▶ _Task input_:
============================================================

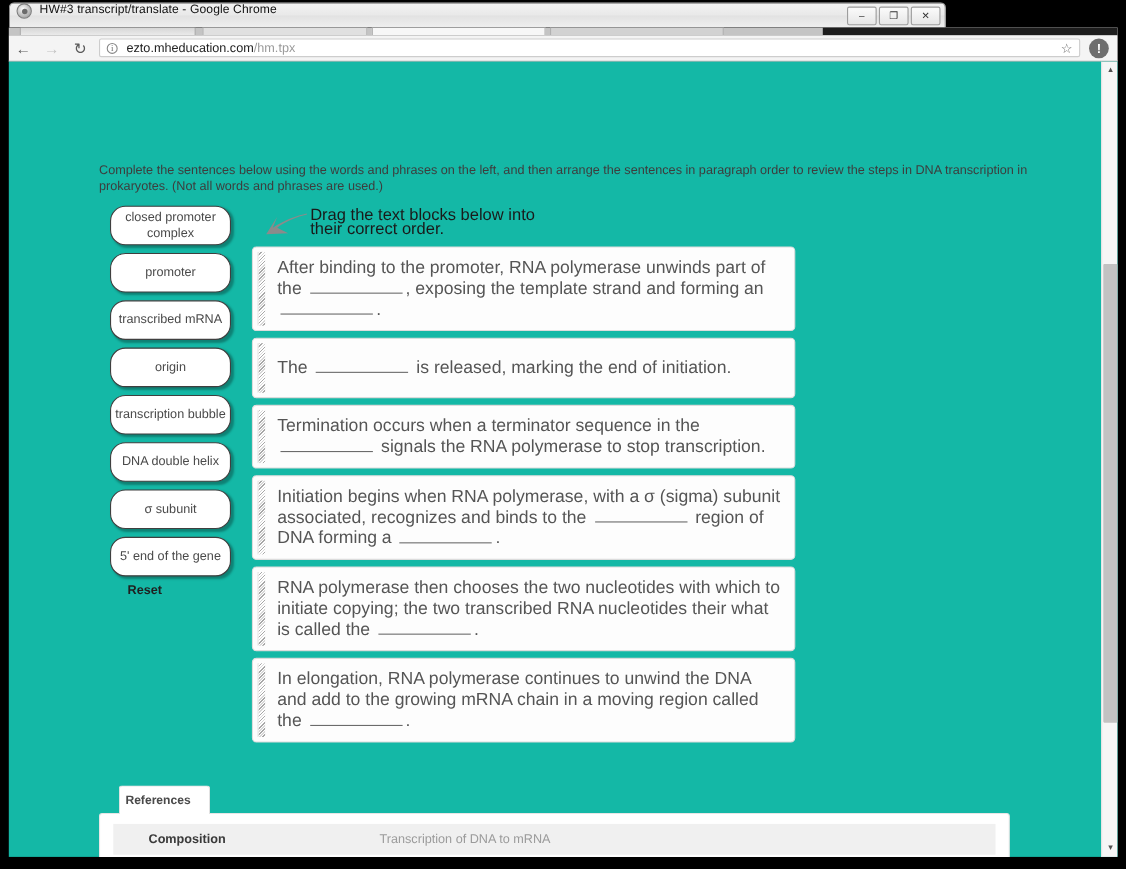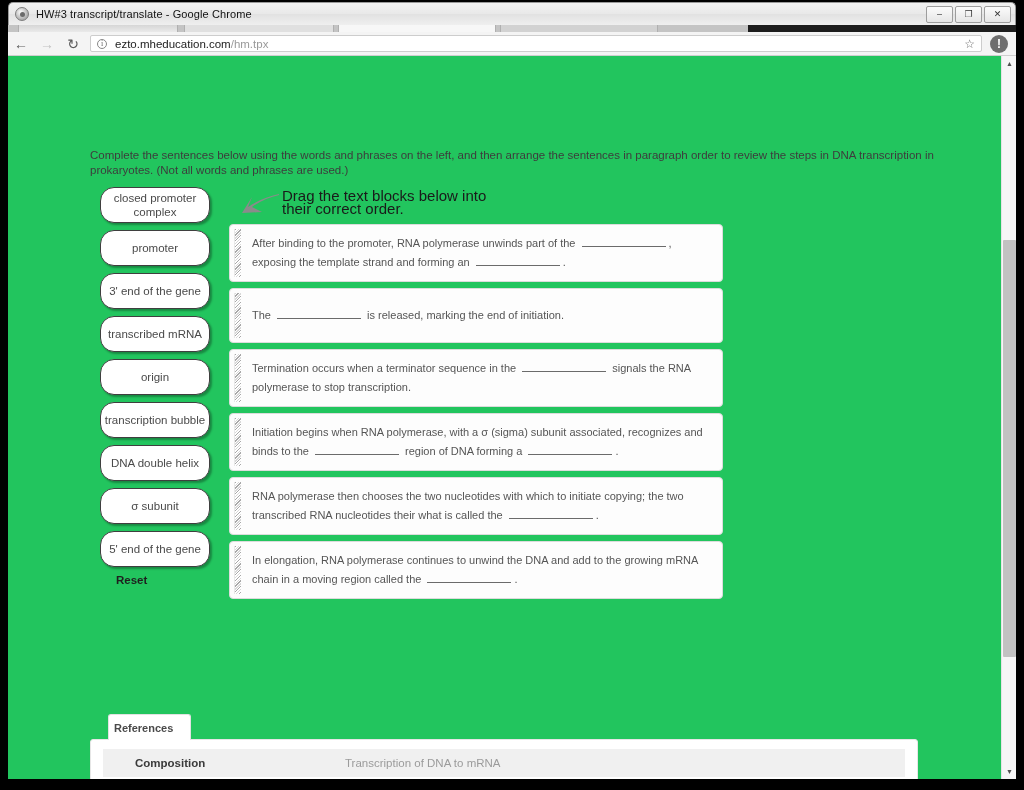--- a/index.html
+++ b/index.html
@@ -23,14 +23,14 @@
   #titlebar {
     position: absolute;
     left: 8px; top: 2px;
-    width: 1008px; height: 23px;
+    width: 852px; height: 23px;
     background: linear-gradient(to bottom, #f2f2f2 0%, #e9e9e9 48%, #e2e2e2 52%, #efefef 100%);
     border: 1px solid #9a9a9a;
     border-bottom: none;
     border-top-left-radius: 5px;
     border-top-right-radius: 5px;
     display: flex;
-    align-items: center;
+    align-items: flex-start;
   }
   #titlebar-icon {
     width: 14px; height: 14px;

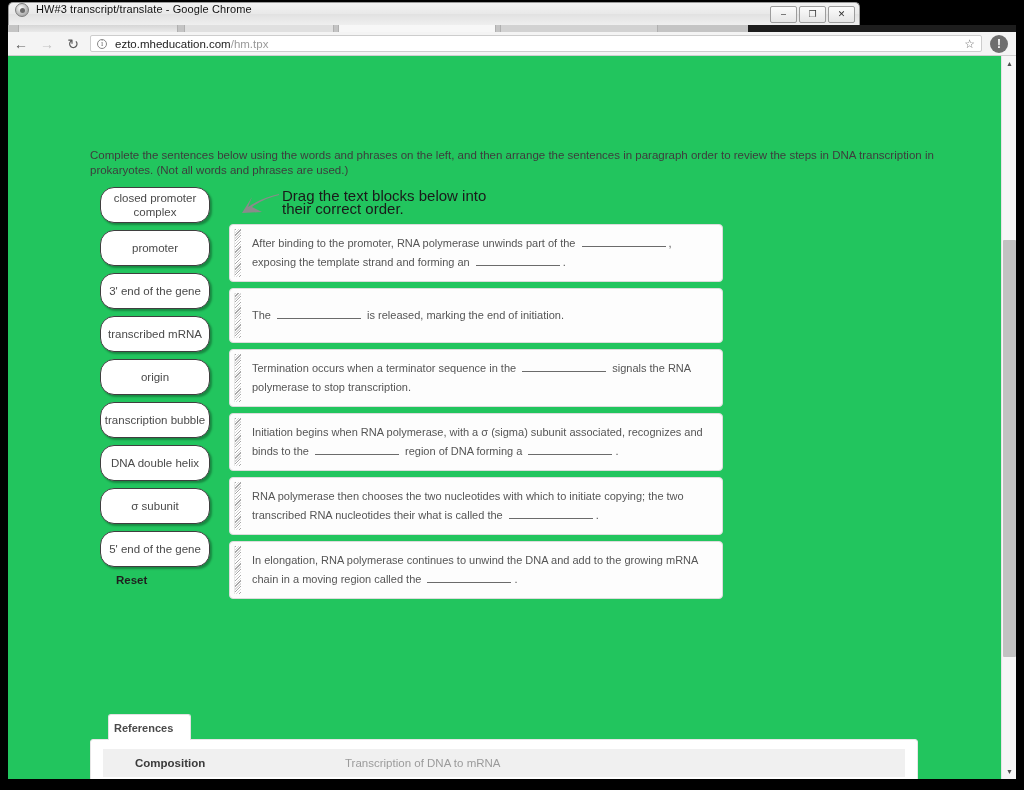--- a/index.html
+++ b/index.html
@@ -180,7 +180,7 @@
     position: absolute;
     left: 8px; top: 56px;
     width: 1008px; height: 723px;
-    background: #22c55e;
+    background: #14b8a6;
     overflow: hidden;
   }
 

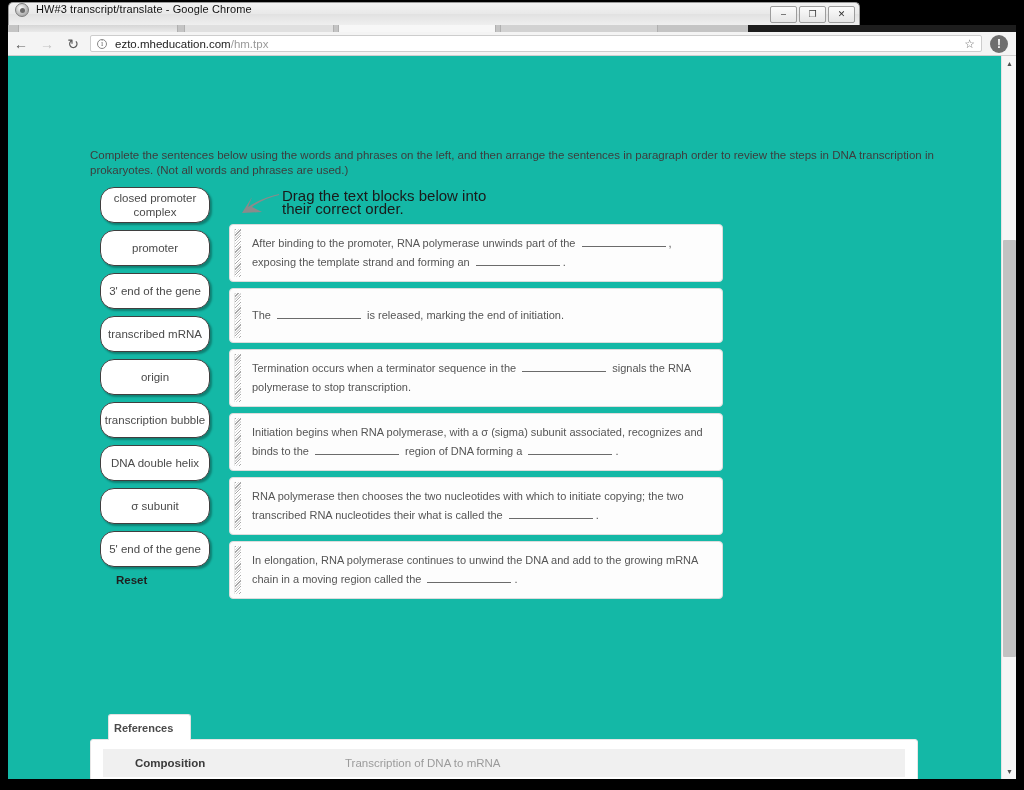--- a/index.html
+++ b/index.html
@@ -314,7 +314,7 @@
     border-left: 1px solid #e8e8e8;
   }
   .block-text {
-    font-size: 11px;
+    font-size: 16px;
     color: #555555;
     line-height: 19px;
   }

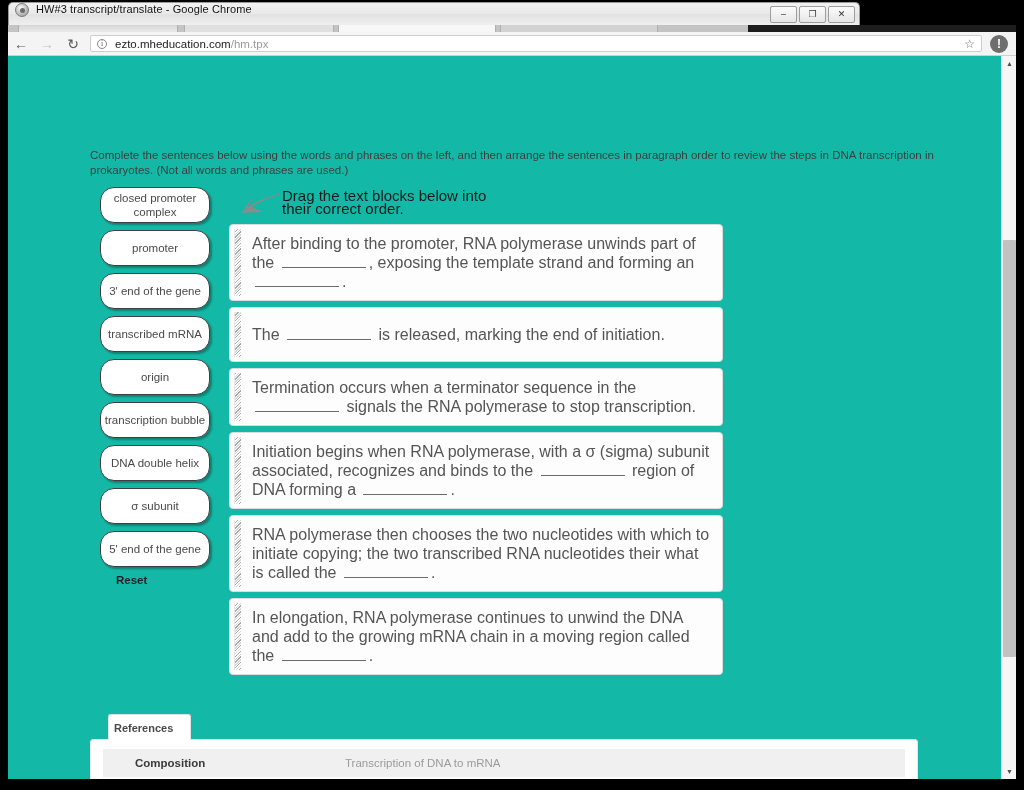--- a/index.html
+++ b/index.html
@@ -419,7 +419,6 @@
       <div id="wordbank">
           <div class="word-chip two-line">closed promoter complex</div>
           <div class="word-chip">promoter</div>
-          <div class="word-chip">3' end of the gene</div>
           <div class="word-chip">transcribed mRNA</div>
           <div class="word-chip">origin</div>
           <div class="word-chip two-line">transcription bubble</div>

============================================================

▶ _Aim of the task_: Restate, word for word and without pictures, the lines from the line containing "-23,14 +23,14 @@" to the last line of the records above.

▶ _Task result_:
@@ -23,14 +23,14 @@
   #titlebar {
     position: absolute;
     left: 8px; top: 2px;
-    width: 1008px; height: 23px;
+    width: 852px; height: 23px;
     background: linear-gradient(to bottom, #f2f2f2 0%, #e9e9e9 48%, #e2e2e2 52%, #efefef 100%);
     border: 1px solid #9a9a9a;
     border-bottom: none;
     border-top-left-radius: 5px;
     border-top-right-radius: 5px;
     display: flex;
-    align-items: center;
+    align-items: flex-start;
   }
   #titlebar-icon {
     width: 14px; height: 14px;

--- a/index.html
+++ b/index.html
@@ -180,7 +180,7 @@
     position: absolute;
     left: 8px; top: 56px;
     width: 1008px; height: 723px;
-    background: #22c55e;
+    background: #14b8a6;
     overflow: hidden;
   }
 

--- a/index.html
+++ b/index.html
@@ -314,7 +314,7 @@
     border-left: 1px solid #e8e8e8;
   }
   .block-text {
-    font-size: 11px;
+    font-size: 16px;
     color: #555555;
     line-height: 19px;
   }

--- a/index.html
+++ b/index.html
@@ -419,7 +419,6 @@
       <div id="wordbank">
           <div class="word-chip two-line">closed promoter complex</div>
           <div class="word-chip">promoter</div>
-          <div class="word-chip">3' end of the gene</div>
           <div class="word-chip">transcribed mRNA</div>
           <div class="word-chip">origin</div>
           <div class="word-chip two-line">transcription bubble</div>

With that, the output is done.